WHAT YOU SHOULD DO: Give back, exactly and with nothing added, the lines that run from the one containing "Persona: Maria Gonzalez" to the final line below.

Stored dataset items:
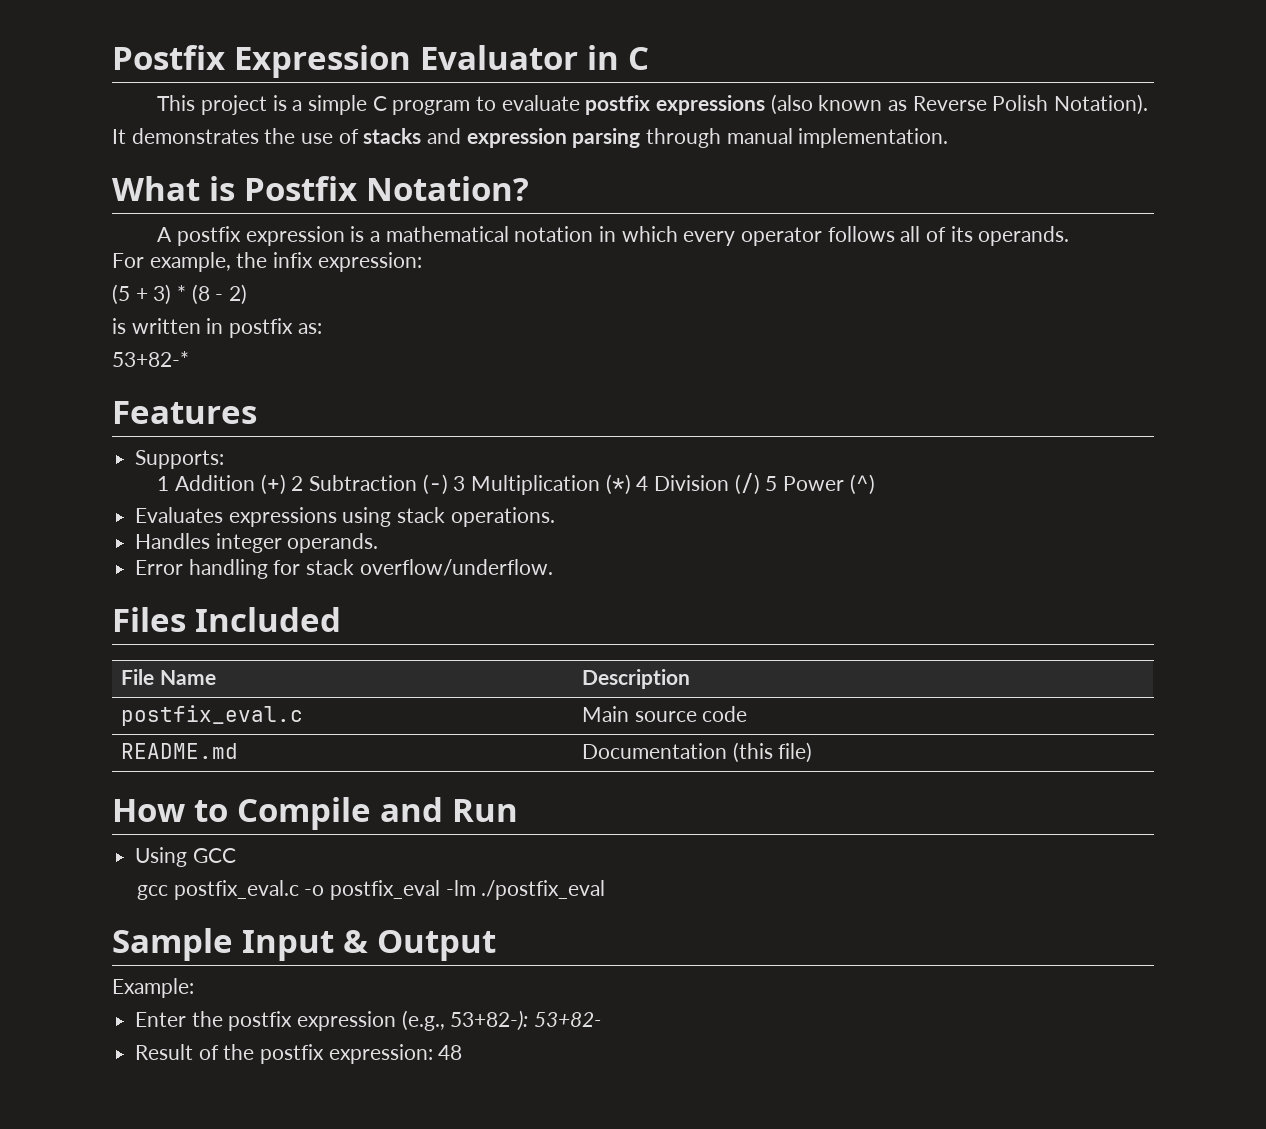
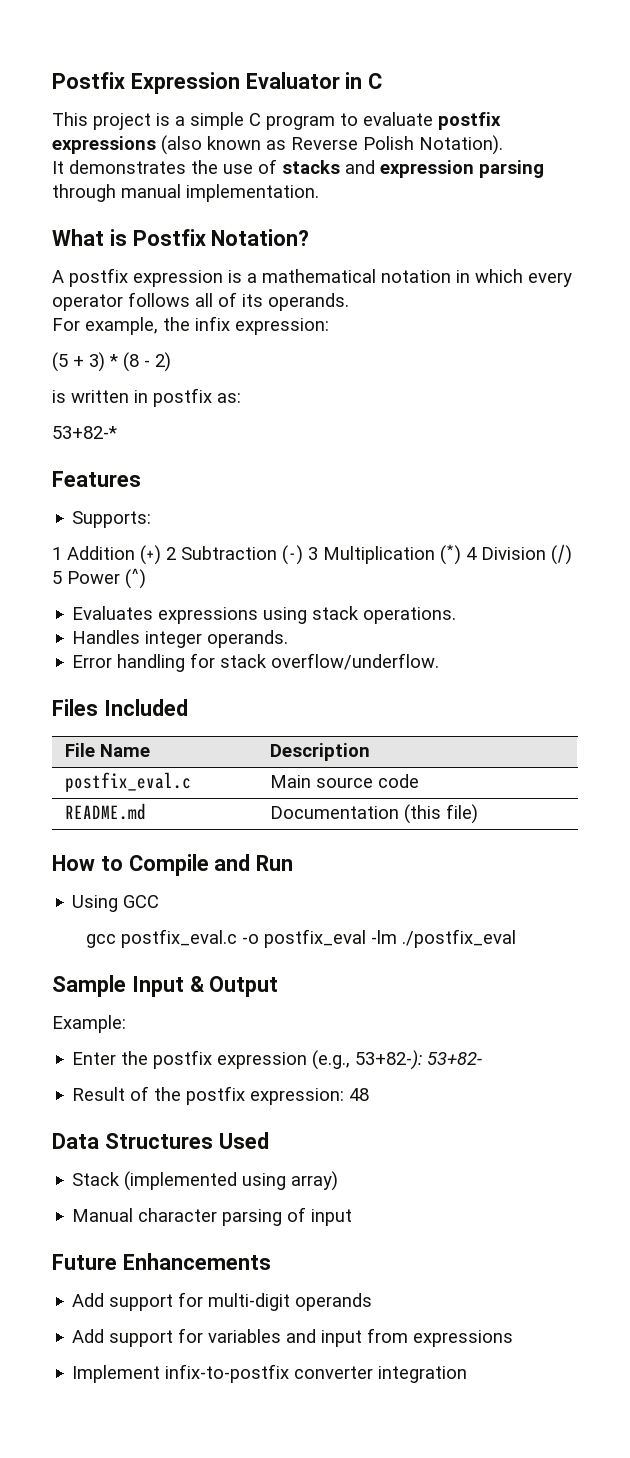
+ Data Structures Used
+ Stack (implemented using array)
+ Manual character parsing of input
+ Future Enhancements
+ Add support for multi-digit operands
+ Add support for variables and input from expressions
+ Implement infix-to-postfix converter integration

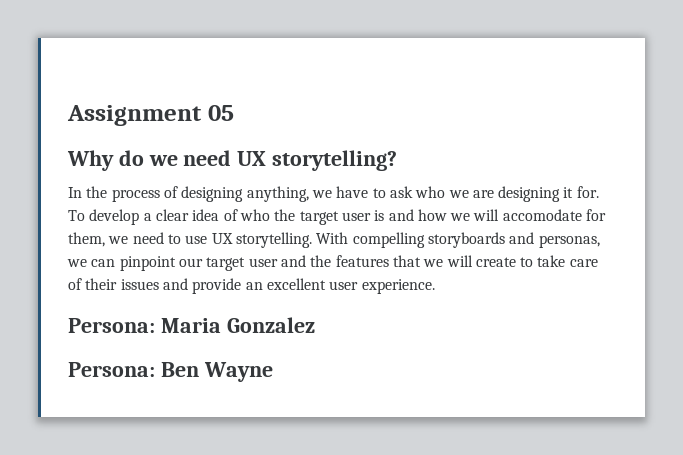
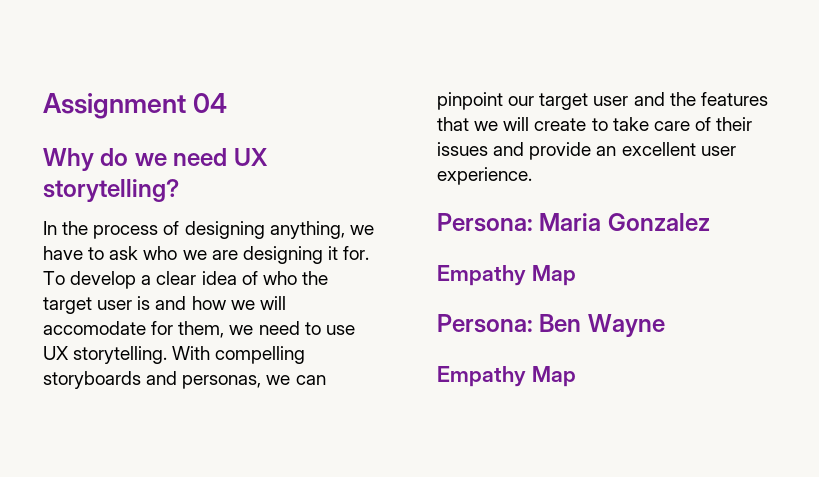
- Assignment 05
+ Assignment 04
  Persona: Maria Gonzalez
+ Empathy Map
  Persona: Ben Wayne
+ Empathy Map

SOLUTION:
  Persona: Maria Gonzalez
+ Empathy Map
  Persona: Ben Wayne
+ Empathy Map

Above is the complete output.